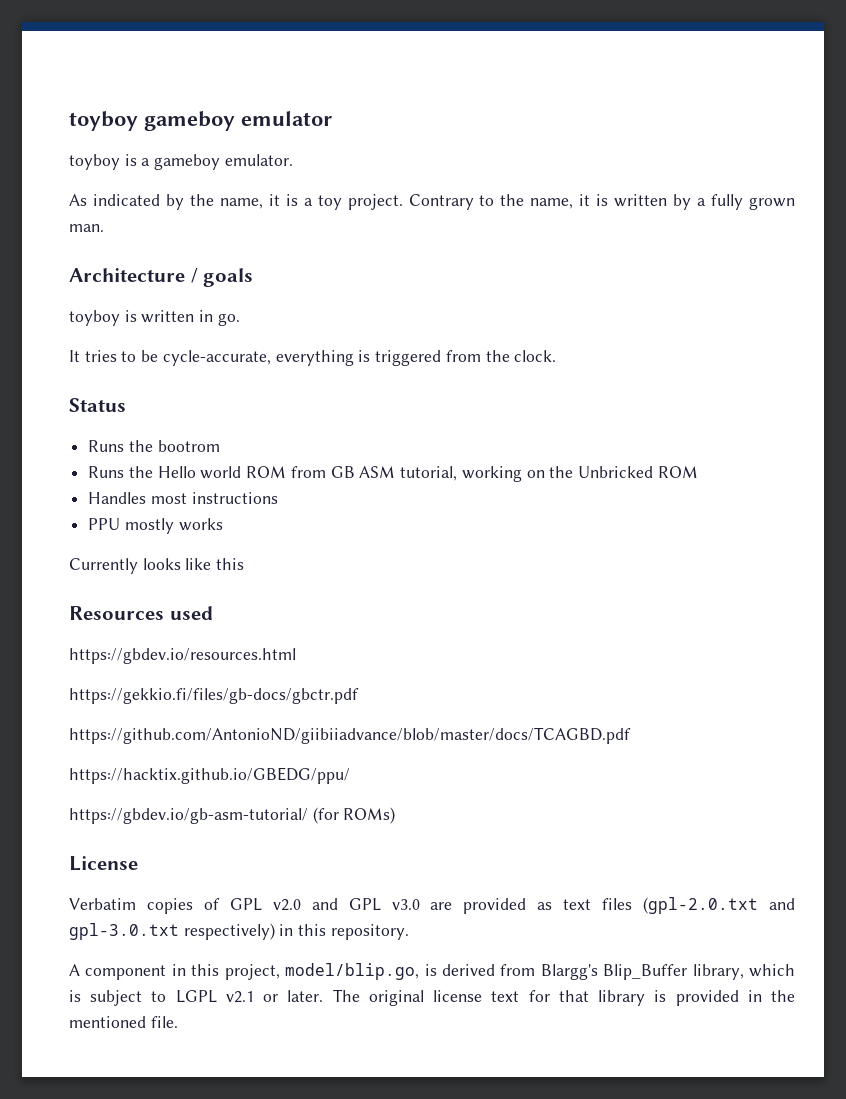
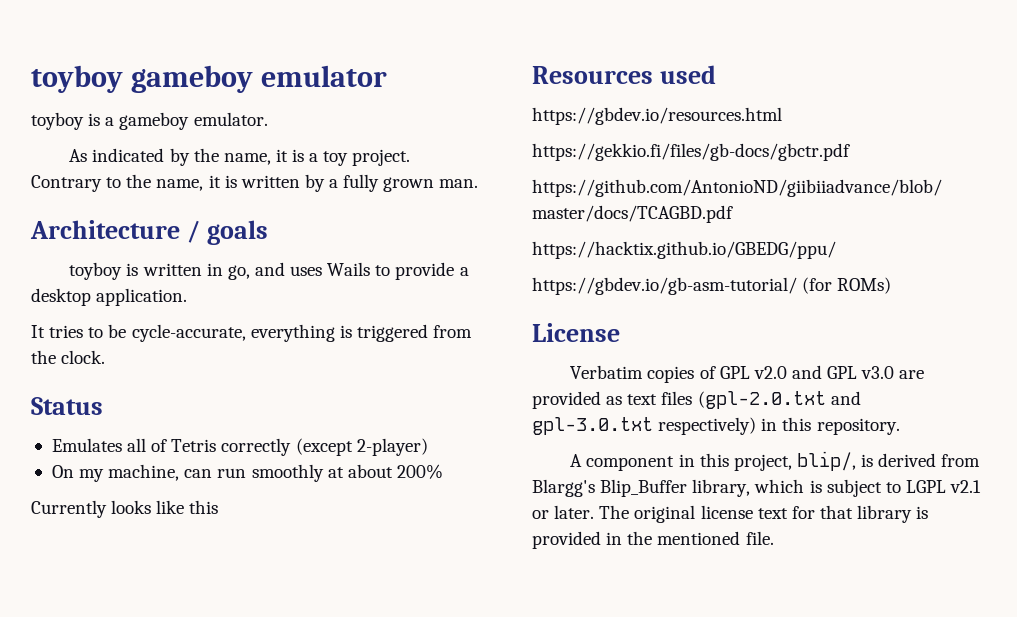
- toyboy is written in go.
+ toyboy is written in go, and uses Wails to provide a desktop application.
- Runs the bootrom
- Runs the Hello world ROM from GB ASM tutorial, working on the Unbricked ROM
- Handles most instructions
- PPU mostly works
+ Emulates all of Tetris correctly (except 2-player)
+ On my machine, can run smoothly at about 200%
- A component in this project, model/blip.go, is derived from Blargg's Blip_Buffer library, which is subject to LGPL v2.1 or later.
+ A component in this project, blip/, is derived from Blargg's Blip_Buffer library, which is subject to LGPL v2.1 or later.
==============================
▶ Exercise brief
Among the entries above, find every line holding "Runs" and copy it.

▶ Solution for this problem
- Runs the bootrom
- Runs the Hello world ROM from GB ASM tutorial, working on the Unbricked ROM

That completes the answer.